◆ **Work task**:
Write the entries below out again without a single difference.

--- Exercise inputs ---

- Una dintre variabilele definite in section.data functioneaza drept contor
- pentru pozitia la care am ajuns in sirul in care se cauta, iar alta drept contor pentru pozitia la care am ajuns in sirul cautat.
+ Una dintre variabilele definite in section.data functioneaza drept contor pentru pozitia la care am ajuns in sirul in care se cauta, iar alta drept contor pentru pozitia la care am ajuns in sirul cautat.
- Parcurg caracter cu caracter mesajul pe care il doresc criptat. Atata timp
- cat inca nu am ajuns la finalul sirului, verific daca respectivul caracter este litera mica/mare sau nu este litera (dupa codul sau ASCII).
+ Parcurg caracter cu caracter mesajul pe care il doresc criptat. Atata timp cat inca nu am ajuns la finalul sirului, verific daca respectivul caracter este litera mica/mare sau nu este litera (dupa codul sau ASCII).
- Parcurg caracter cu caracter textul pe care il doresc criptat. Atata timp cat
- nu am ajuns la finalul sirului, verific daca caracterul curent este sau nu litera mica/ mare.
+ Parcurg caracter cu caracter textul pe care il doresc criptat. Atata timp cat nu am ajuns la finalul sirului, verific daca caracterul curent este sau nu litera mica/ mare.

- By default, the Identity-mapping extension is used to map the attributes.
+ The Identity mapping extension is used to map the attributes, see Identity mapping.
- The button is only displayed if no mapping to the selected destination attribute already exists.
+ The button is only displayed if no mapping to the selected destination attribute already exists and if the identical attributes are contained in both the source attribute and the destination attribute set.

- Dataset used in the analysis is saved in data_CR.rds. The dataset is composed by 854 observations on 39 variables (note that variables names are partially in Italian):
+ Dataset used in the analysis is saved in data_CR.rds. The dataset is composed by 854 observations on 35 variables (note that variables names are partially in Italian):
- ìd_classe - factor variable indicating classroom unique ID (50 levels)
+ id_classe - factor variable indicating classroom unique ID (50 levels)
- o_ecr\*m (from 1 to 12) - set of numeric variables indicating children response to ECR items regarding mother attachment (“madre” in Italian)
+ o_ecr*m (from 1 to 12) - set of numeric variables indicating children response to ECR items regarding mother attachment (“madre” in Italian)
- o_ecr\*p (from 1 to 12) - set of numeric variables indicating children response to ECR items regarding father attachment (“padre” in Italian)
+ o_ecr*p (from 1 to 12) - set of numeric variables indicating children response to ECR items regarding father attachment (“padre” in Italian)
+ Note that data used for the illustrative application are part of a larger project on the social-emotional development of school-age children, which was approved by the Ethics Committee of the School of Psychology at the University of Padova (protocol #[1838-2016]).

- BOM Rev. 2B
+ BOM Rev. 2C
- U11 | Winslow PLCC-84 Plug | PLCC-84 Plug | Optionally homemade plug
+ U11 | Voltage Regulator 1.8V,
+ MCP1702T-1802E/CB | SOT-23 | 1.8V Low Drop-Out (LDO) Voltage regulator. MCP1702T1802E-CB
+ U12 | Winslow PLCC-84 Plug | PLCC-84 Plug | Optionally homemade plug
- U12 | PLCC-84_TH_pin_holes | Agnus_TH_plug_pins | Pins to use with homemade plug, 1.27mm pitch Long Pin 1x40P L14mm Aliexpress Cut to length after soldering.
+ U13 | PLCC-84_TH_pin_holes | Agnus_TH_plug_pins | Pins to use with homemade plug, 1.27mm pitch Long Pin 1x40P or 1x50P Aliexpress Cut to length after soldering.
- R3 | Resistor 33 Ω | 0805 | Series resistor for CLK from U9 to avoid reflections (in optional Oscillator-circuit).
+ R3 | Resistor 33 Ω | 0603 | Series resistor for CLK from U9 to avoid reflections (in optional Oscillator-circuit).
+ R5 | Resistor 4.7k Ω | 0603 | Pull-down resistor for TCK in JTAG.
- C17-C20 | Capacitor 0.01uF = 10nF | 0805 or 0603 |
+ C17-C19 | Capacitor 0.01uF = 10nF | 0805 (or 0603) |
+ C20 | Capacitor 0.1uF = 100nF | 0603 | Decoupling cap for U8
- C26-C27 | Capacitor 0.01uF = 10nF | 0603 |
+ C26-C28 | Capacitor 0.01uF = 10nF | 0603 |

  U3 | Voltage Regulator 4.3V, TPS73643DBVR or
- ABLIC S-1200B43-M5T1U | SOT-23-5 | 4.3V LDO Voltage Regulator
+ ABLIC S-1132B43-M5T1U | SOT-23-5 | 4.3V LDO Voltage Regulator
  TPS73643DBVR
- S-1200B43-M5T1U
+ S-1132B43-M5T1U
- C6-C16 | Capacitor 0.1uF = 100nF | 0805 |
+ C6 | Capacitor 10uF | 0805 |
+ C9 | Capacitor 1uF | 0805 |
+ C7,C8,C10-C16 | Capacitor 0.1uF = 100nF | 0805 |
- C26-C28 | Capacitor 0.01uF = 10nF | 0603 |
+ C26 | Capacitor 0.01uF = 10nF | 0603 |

---

◆ **Result of this task**:
- Una dintre variabilele definite in section.data functioneaza drept contor
- pentru pozitia la care am ajuns in sirul in care se cauta, iar alta drept contor pentru pozitia la care am ajuns in sirul cautat.
+ Una dintre variabilele definite in section.data functioneaza drept contor pentru pozitia la care am ajuns in sirul in care se cauta, iar alta drept contor pentru pozitia la care am ajuns in sirul cautat.
- Parcurg caracter cu caracter mesajul pe care il doresc criptat. Atata timp
- cat inca nu am ajuns la finalul sirului, verific daca respectivul caracter este litera mica/mare sau nu este litera (dupa codul sau ASCII).
+ Parcurg caracter cu caracter mesajul pe care il doresc criptat. Atata timp cat inca nu am ajuns la finalul sirului, verific daca respectivul caracter este litera mica/mare sau nu este litera (dupa codul sau ASCII).
- Parcurg caracter cu caracter textul pe care il doresc criptat. Atata timp cat
- nu am ajuns la finalul sirului, verific daca caracterul curent este sau nu litera mica/ mare.
+ Parcurg caracter cu caracter textul pe care il doresc criptat. Atata timp cat nu am ajuns la finalul sirului, verific daca caracterul curent este sau nu litera mica/ mare.

- By default, the Identity-mapping extension is used to map the attributes.
+ The Identity mapping extension is used to map the attributes, see Identity mapping.
- The button is only displayed if no mapping to the selected destination attribute already exists.
+ The button is only displayed if no mapping to the selected destination attribute already exists and if the identical attributes are contained in both the source attribute and the destination attribute set.

- Dataset used in the analysis is saved in data_CR.rds. The dataset is composed by 854 observations on 39 variables (note that variables names are partially in Italian):
+ Dataset used in the analysis is saved in data_CR.rds. The dataset is composed by 854 observations on 35 variables (note that variables names are partially in Italian):
- ìd_classe - factor variable indicating classroom unique ID (50 levels)
+ id_classe - factor variable indicating classroom unique ID (50 levels)
- o_ecr\*m (from 1 to 12) - set of numeric variables indicating children response to ECR items regarding mother attachment (“madre” in Italian)
+ o_ecr*m (from 1 to 12) - set of numeric variables indicating children response to ECR items regarding mother attachment (“madre” in Italian)
- o_ecr\*p (from 1 to 12) - set of numeric variables indicating children response to ECR items regarding father attachment (“padre” in Italian)
+ o_ecr*p (from 1 to 12) - set of numeric variables indicating children response to ECR items regarding father attachment (“padre” in Italian)
+ Note that data used for the illustrative application are part of a larger project on the social-emotional development of school-age children, which was approved by the Ethics Committee of the School of Psychology at the University of Padova (protocol #[1838-2016]).

- BOM Rev. 2B
+ BOM Rev. 2C
- U11 | Winslow PLCC-84 Plug | PLCC-84 Plug | Optionally homemade plug
+ U11 | Voltage Regulator 1.8V,
+ MCP1702T-1802E/CB | SOT-23 | 1.8V Low Drop-Out (LDO) Voltage regulator. MCP1702T1802E-CB
+ U12 | Winslow PLCC-84 Plug | PLCC-84 Plug | Optionally homemade plug
- U12 | PLCC-84_TH_pin_holes | Agnus_TH_plug_pins | Pins to use with homemade plug, 1.27mm pitch Long Pin 1x40P L14mm Aliexpress Cut to length after soldering.
+ U13 | PLCC-84_TH_pin_holes | Agnus_TH_plug_pins | Pins to use with homemade plug, 1.27mm pitch Long Pin 1x40P or 1x50P Aliexpress Cut to length after soldering.
- R3 | Resistor 33 Ω | 0805 | Series resistor for CLK from U9 to avoid reflections (in optional Oscillator-circuit).
+ R3 | Resistor 33 Ω | 0603 | Series resistor for CLK from U9 to avoid reflections (in optional Oscillator-circuit).
+ R5 | Resistor 4.7k Ω | 0603 | Pull-down resistor for TCK in JTAG.
- C17-C20 | Capacitor 0.01uF = 10nF | 0805 or 0603 |
+ C17-C19 | Capacitor 0.01uF = 10nF | 0805 (or 0603) |
+ C20 | Capacitor 0.1uF = 100nF | 0603 | Decoupling cap for U8
- C26-C27 | Capacitor 0.01uF = 10nF | 0603 |
+ C26-C28 | Capacitor 0.01uF = 10nF | 0603 |

  U3 | Voltage Regulator 4.3V, TPS73643DBVR or
- ABLIC S-1200B43-M5T1U | SOT-23-5 | 4.3V LDO Voltage Regulator
+ ABLIC S-1132B43-M5T1U | SOT-23-5 | 4.3V LDO Voltage Regulator
  TPS73643DBVR
- S-1200B43-M5T1U
+ S-1132B43-M5T1U
- C6-C16 | Capacitor 0.1uF = 100nF | 0805 |
+ C6 | Capacitor 10uF | 0805 |
+ C9 | Capacitor 1uF | 0805 |
+ C7,C8,C10-C16 | Capacitor 0.1uF = 100nF | 0805 |
- C26-C28 | Capacitor 0.01uF = 10nF | 0603 |
+ C26 | Capacitor 0.01uF = 10nF | 0603 |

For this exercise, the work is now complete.